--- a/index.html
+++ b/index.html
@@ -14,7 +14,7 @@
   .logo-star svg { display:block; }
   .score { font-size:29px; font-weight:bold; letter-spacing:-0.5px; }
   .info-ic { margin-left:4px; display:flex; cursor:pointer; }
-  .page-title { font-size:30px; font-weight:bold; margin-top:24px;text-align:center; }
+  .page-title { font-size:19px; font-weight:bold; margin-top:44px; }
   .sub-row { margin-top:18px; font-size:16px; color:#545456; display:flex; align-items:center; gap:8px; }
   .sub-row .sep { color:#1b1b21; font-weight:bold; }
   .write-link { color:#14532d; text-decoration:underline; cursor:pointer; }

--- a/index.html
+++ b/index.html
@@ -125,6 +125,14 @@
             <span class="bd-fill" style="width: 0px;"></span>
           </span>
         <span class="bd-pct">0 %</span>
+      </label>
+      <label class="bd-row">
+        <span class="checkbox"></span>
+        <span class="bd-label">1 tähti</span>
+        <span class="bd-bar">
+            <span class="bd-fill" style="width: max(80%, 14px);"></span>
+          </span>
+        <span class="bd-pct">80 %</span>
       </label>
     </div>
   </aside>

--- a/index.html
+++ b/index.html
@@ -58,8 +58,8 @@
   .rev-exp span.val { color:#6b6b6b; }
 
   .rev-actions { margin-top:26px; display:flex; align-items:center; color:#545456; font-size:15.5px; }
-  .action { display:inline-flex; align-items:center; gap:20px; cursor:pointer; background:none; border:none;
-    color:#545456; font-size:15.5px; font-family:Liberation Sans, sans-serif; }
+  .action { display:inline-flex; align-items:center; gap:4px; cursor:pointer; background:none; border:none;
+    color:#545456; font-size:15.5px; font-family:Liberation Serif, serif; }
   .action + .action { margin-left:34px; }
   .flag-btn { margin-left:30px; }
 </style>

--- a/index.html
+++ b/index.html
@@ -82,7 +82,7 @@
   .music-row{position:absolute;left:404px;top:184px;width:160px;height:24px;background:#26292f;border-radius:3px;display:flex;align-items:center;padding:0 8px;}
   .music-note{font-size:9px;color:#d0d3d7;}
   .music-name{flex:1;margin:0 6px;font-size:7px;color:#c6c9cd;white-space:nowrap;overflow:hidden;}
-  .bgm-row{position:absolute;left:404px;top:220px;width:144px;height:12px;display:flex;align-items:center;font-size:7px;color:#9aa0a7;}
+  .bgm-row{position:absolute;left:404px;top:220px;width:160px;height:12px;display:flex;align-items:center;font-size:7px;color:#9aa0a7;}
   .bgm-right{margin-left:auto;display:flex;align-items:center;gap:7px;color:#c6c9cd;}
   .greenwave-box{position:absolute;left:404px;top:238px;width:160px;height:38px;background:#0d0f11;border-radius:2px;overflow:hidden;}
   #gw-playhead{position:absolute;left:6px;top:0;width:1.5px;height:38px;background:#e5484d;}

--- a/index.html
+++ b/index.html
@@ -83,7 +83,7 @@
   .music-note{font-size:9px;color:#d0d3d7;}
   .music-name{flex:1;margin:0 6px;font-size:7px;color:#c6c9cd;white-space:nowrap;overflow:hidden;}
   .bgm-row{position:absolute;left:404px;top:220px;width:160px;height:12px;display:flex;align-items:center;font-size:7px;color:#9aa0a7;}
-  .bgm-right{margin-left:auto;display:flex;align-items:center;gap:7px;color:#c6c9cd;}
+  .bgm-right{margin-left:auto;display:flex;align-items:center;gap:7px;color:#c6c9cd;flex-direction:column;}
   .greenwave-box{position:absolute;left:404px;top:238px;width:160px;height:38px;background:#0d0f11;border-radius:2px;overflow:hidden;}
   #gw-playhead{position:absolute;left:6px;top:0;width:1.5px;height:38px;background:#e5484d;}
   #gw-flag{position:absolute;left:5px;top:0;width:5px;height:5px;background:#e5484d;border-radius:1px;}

□ □ □ □

◆ **Task to complete**
Could you restate word for word the lines above from the one containing "-14,7 +14,7 @@" through the one containing "font-size:19px; font-weight:bold; margin-top:44px;", both included, and nothing else?

◆ **Solution for this task**
@@ -14,7 +14,7 @@
   .logo-star svg { display:block; }
   .score { font-size:29px; font-weight:bold; letter-spacing:-0.5px; }
   .info-ic { margin-left:4px; display:flex; cursor:pointer; }
-  .page-title { font-size:30px; font-weight:bold; margin-top:24px;text-align:center; }
+  .page-title { font-size:19px; font-weight:bold; margin-top:44px; }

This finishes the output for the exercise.